DESCRIPTION OF THE TASK: Where the line containing "2024-03-25: 102.2 -> none" appears in the records below, begin there and output each line verbatim through the last line.

Version difference data:

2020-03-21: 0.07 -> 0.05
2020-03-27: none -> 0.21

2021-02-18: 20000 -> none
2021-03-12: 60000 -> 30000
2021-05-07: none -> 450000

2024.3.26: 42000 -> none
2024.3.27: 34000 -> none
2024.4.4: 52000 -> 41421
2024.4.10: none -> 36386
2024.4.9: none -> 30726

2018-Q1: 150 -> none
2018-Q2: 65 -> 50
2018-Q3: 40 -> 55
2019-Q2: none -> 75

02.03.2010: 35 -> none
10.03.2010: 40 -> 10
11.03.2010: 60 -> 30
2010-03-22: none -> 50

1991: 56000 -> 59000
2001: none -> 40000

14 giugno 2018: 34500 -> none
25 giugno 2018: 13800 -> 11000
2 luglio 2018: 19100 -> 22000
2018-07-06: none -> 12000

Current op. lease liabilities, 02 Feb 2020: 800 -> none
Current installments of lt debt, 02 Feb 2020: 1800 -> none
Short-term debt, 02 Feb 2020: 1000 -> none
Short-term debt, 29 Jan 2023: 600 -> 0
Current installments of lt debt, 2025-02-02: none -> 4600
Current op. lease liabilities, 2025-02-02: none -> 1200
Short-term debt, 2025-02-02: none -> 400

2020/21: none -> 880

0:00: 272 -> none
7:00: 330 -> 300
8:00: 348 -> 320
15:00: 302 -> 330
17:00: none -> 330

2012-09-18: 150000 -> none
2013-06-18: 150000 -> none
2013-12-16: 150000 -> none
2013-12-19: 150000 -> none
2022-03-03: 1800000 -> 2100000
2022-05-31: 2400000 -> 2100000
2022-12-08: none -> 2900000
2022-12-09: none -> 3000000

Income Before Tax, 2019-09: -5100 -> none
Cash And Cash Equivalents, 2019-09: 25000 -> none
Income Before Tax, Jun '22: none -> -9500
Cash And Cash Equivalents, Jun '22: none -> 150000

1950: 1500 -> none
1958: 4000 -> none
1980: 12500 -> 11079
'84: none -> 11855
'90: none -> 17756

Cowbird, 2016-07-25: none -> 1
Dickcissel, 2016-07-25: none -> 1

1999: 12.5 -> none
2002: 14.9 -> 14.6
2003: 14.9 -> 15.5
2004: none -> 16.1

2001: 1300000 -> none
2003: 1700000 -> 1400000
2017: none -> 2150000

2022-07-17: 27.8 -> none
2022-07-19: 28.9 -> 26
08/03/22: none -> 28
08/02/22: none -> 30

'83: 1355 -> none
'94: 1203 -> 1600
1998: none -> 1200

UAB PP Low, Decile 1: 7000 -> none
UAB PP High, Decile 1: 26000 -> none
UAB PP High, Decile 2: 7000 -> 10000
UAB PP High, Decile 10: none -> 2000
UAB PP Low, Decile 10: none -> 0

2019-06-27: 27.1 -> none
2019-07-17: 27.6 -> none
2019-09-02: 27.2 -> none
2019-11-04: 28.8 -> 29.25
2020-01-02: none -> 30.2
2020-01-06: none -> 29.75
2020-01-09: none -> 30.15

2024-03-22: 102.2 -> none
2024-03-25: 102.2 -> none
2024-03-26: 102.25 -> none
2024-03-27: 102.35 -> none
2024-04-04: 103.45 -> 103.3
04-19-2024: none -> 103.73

EXPECTED ANSWER:
2024-03-25: 102.2 -> none
2024-03-26: 102.25 -> none
2024-03-27: 102.35 -> none
2024-04-04: 103.45 -> 103.3
04-19-2024: none -> 103.73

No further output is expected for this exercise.